One of the primary research interests in our lab is speech perception. How do human listeners process the sound they hear and use it to understand spoken language? How do listeners deal with variablity in speech, such as differences between different speakers or in different contexts? What are the neural correlates of speech processing in the brain? How should we design computer models of speech perception that reflect the behavior of human listeners?
A central theme in our lab's approach to studying these questions is to examine how listeners make use of fine-grained acoustic detail in the speech signal. The differences between many speech sounds occur on small temporal scales, on the order of milliseconds. For example, the difference between the English sounds "b" and "p" is primarily signaled by a timing difference in vocal tract activity.

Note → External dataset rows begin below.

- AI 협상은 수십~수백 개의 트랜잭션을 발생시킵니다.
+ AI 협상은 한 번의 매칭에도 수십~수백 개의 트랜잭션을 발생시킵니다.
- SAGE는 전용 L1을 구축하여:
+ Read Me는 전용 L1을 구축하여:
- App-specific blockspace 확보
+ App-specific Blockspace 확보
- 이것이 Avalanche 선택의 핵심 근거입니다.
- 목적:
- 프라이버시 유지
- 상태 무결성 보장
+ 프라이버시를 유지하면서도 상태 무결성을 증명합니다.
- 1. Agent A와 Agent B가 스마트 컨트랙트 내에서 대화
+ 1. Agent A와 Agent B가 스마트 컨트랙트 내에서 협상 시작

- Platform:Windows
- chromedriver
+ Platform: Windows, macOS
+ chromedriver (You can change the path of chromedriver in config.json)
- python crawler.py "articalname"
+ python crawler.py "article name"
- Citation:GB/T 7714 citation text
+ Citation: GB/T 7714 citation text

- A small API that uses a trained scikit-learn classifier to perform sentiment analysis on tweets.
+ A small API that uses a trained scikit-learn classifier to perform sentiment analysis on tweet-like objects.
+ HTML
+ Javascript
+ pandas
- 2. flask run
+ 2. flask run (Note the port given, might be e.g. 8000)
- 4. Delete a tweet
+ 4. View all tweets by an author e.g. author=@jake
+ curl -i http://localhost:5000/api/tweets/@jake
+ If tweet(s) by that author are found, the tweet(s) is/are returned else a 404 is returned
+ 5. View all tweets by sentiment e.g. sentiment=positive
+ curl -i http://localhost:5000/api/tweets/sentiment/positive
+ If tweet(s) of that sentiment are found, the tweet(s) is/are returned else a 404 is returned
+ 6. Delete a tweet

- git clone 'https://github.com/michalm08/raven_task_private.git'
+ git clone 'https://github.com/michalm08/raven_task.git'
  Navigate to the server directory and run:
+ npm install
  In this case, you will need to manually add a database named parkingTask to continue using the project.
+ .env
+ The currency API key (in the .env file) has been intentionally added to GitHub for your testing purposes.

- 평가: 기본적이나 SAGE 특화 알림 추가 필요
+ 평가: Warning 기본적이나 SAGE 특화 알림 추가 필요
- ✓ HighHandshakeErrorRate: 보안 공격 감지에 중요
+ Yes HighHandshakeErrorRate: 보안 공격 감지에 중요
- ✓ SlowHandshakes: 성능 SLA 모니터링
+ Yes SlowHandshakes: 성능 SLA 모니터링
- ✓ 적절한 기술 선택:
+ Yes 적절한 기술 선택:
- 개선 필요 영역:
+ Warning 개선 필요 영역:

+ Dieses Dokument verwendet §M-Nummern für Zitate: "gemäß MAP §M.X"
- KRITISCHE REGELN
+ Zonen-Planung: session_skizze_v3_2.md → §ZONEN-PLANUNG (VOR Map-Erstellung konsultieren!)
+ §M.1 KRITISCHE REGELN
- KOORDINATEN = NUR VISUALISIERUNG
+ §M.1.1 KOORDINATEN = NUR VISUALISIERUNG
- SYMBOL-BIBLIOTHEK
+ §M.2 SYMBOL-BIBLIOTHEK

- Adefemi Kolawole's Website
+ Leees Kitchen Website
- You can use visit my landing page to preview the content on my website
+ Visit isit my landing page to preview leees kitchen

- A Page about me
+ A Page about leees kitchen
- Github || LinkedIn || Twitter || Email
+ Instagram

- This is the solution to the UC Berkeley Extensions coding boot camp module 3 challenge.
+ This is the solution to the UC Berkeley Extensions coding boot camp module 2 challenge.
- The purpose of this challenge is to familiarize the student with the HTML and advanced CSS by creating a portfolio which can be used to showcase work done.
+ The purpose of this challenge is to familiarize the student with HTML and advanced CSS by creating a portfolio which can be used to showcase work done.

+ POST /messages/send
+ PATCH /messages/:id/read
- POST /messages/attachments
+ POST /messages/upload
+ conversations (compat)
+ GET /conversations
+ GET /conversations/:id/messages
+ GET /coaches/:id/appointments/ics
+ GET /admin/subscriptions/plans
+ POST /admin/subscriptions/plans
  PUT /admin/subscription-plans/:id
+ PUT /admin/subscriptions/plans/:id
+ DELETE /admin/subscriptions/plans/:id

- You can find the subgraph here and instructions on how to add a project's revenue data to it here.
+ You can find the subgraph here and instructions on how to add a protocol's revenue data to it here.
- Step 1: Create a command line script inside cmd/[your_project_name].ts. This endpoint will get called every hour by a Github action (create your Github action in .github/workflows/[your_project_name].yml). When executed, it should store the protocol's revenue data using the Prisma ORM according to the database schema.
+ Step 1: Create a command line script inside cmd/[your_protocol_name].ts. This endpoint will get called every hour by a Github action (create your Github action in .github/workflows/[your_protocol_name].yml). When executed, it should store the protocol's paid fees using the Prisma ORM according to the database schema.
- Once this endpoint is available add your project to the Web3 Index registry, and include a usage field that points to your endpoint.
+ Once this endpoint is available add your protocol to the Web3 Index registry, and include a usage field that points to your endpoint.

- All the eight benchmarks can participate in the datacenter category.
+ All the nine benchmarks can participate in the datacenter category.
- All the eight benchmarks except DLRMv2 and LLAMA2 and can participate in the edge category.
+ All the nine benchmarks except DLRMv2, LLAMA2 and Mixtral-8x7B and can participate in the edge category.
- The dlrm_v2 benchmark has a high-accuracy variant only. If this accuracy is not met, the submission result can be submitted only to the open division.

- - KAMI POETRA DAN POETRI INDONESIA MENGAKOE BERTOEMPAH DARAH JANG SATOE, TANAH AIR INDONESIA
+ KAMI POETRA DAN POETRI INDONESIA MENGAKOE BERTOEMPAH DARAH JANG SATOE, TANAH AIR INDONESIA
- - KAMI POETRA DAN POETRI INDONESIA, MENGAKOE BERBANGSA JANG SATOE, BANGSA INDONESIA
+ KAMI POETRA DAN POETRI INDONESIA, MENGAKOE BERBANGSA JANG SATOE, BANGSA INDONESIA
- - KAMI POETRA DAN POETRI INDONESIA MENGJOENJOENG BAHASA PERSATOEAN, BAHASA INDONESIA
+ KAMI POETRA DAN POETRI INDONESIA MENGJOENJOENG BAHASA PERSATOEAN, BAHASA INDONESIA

For "b" sounds, the mouth opens and the vocal folds begin vibrating at the same time, and for "p" sounds there is about a 40 ms delay between the two. This is called voice-onset-time or VOT. Sounds can also occur along a continuum anywhere in between the two. Below is a series of spectrograms of the words "bet" and "pet" that gradually change from one sound to the other. Play the movie to hear the sounds played sequentially.
Generally, people hear a series of "bet"s followed by a series of "pet"s, though the ones in the middle may sound ambiguous. Are listeners sensitive to these small differences in acoustic information? We have been conducting experiments to answer this question by studying the whether listeners are sensitive to these small differences in VOT using eye-tracking and electrophysiological components in brain activity that correspond to these acoustic differences (with Joe Toscano).
Since listeners do seem to be sensitive this fine-grained detail, a natural question is what they do with it. Work by Cheyenne Munson and David Gow is examining how people use fine-grained cues in the signal left by place assimilation to anticipate future words, and with with Jennifer Cole of the University of Illinois linguistics department is examining the kind of information that can be carried in vowels.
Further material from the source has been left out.